User interface change data
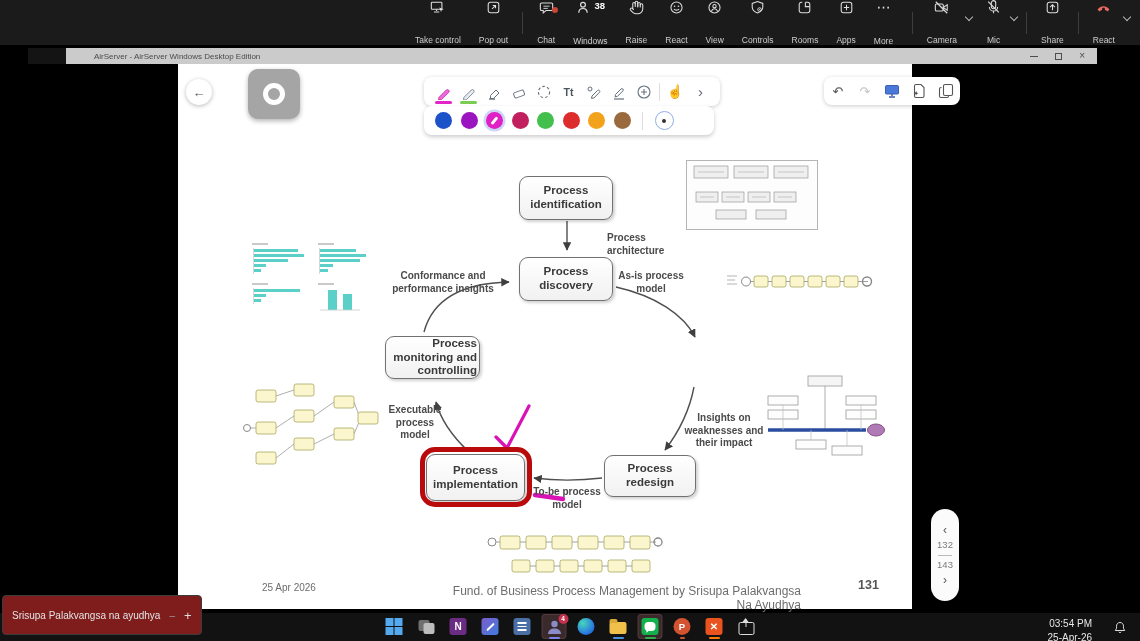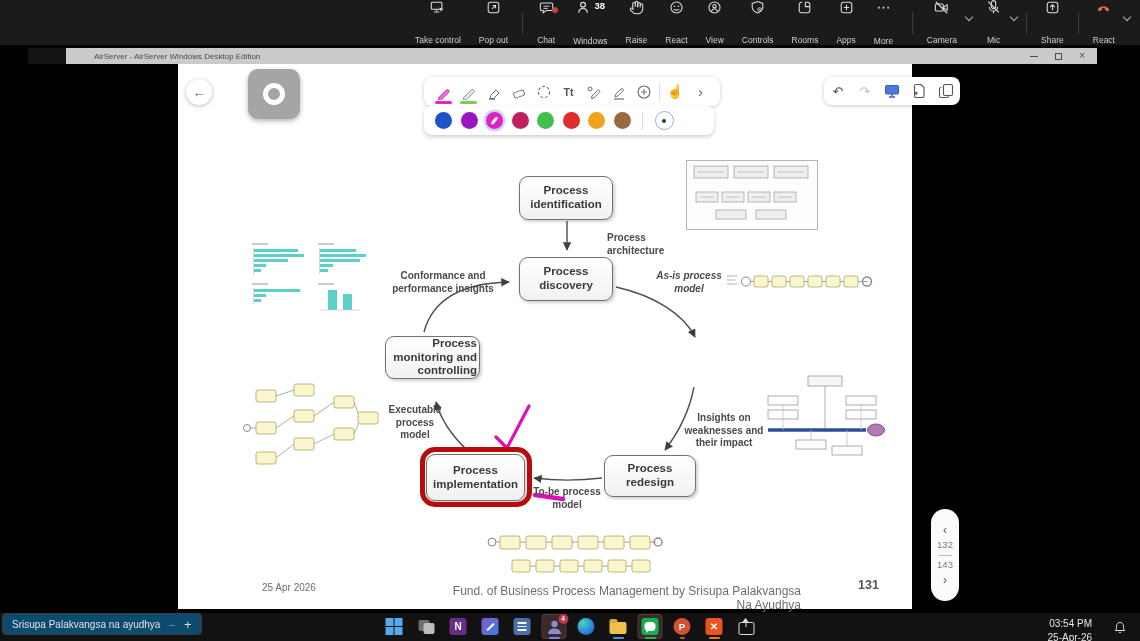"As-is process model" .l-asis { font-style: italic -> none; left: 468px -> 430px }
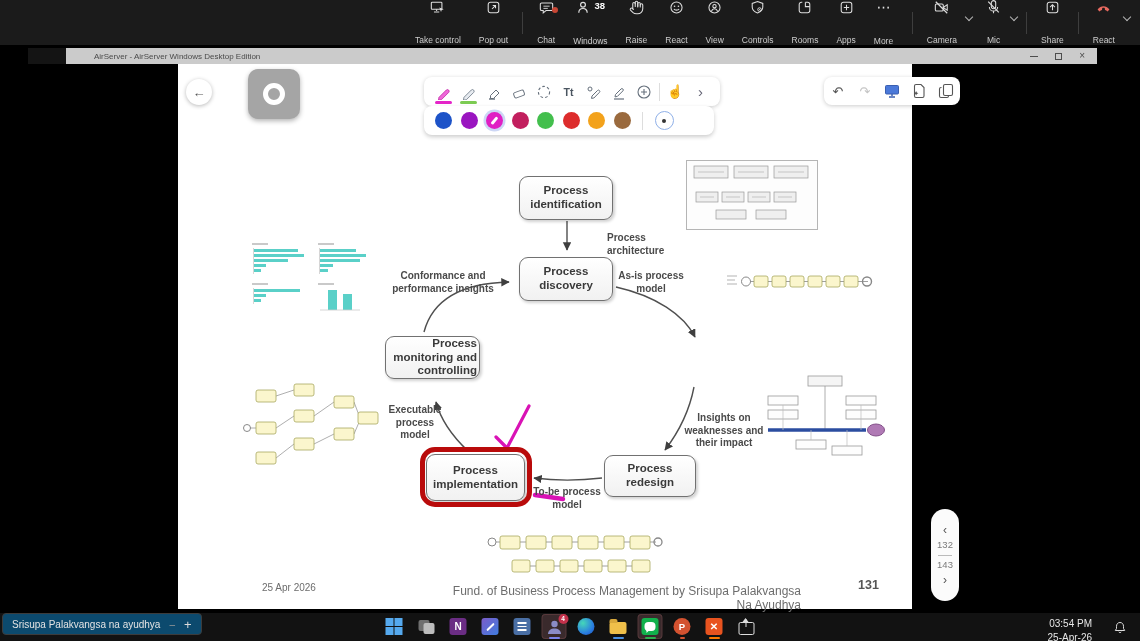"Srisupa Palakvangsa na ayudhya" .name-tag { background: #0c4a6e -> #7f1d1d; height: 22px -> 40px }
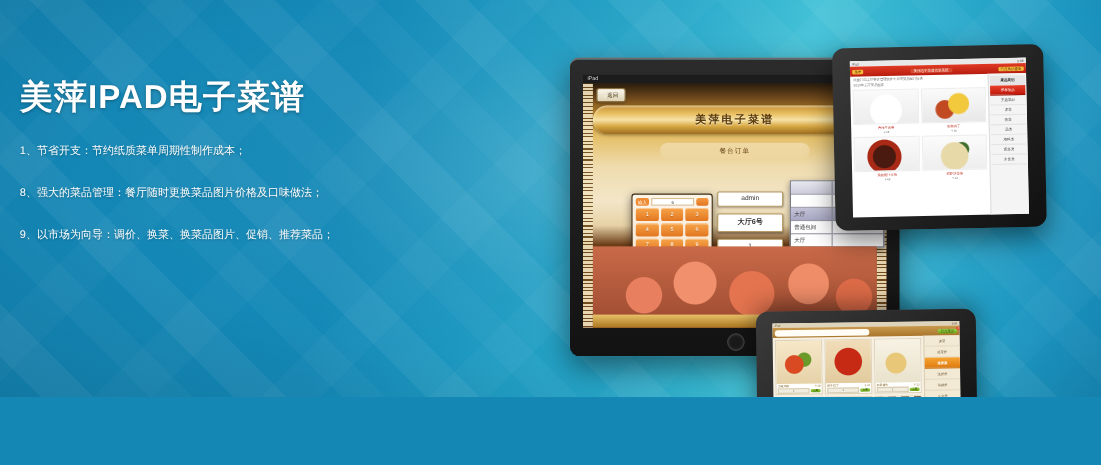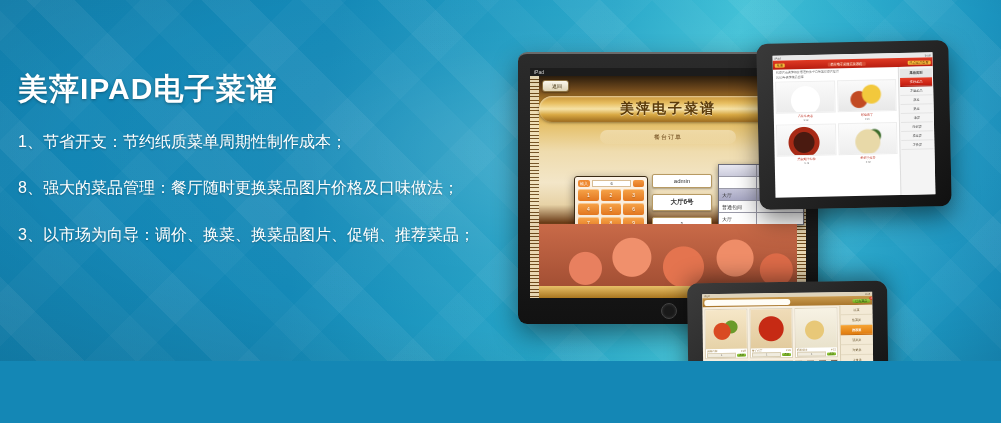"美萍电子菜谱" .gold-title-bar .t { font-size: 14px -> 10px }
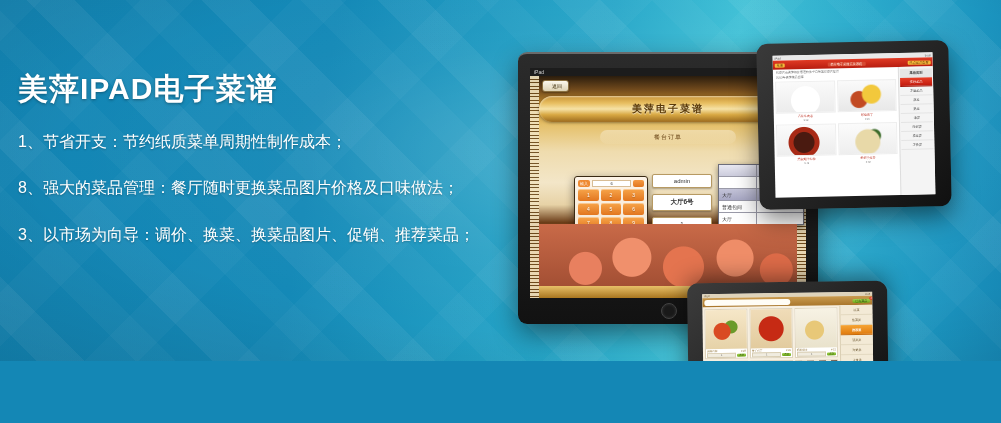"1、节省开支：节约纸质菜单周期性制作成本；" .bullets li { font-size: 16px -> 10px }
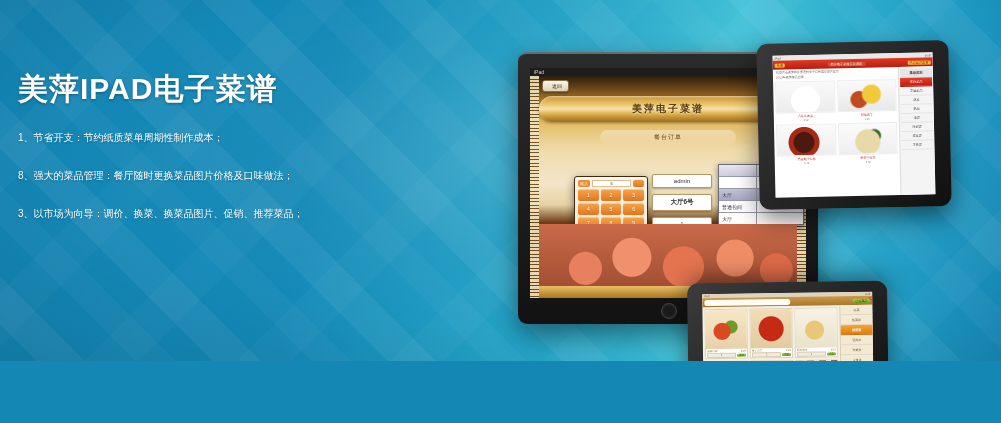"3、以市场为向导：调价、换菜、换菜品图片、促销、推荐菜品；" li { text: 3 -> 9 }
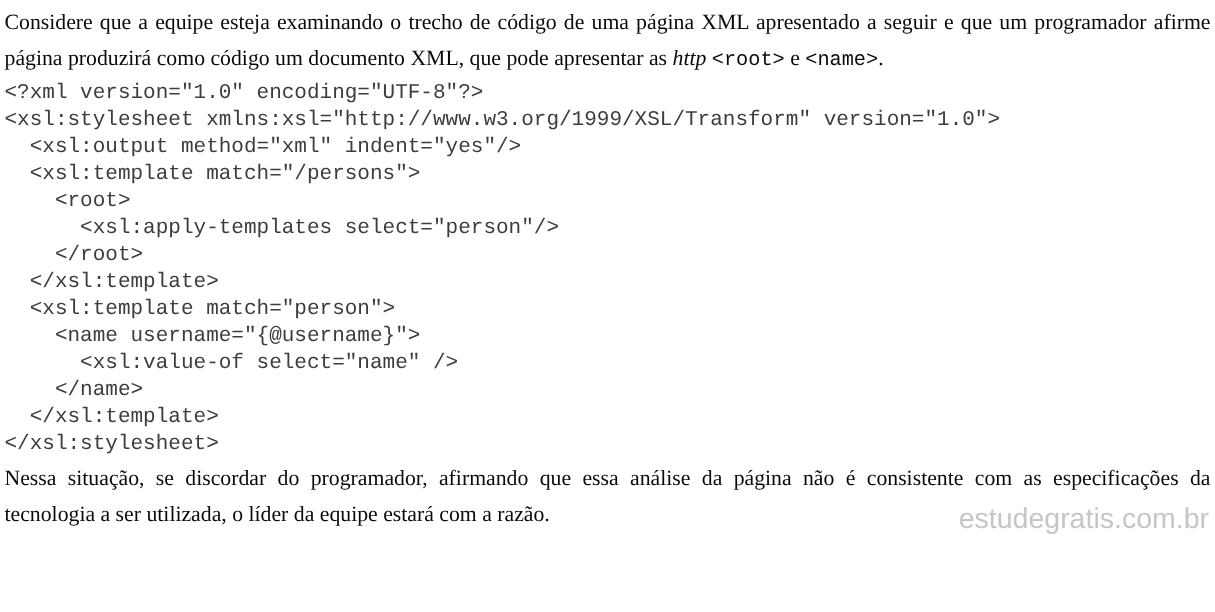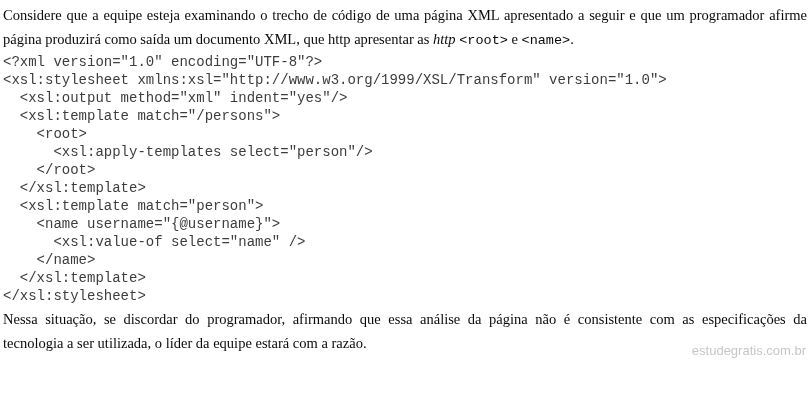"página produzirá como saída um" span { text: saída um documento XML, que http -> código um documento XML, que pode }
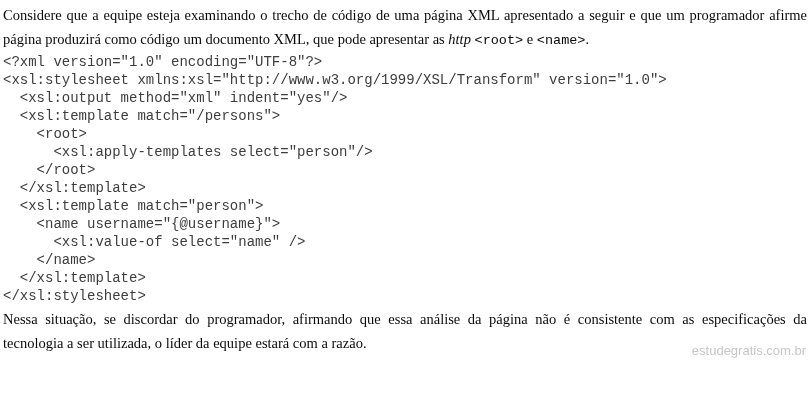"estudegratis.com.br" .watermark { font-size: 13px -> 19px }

**What is needed**
An answer containing only the lines from the one holding "background: #0c4a6e ->" through the close of the entries above, reproduced exactly and stripped of pictures, is expected.

**Written solution**
"Srisupa Palakvangsa na ayudhya" .name-tag { background: #0c4a6e -> #7f1d1d; height: 22px -> 40px }
"美萍电子菜谱" .gold-title-bar .t { font-size: 14px -> 10px }
"1、节省开支：节约纸质菜单周期性制作成本；" .bullets li { font-size: 16px -> 10px }
"3、以市场为向导：调价、换菜、换菜品图片、促销、推荐菜品；" li { text: 3 -> 9 }
"página produzirá como saída um" span { text: saída um documento XML, que http -> código um documento XML, que pode }
"estudegratis.com.br" .watermark { font-size: 13px -> 19px }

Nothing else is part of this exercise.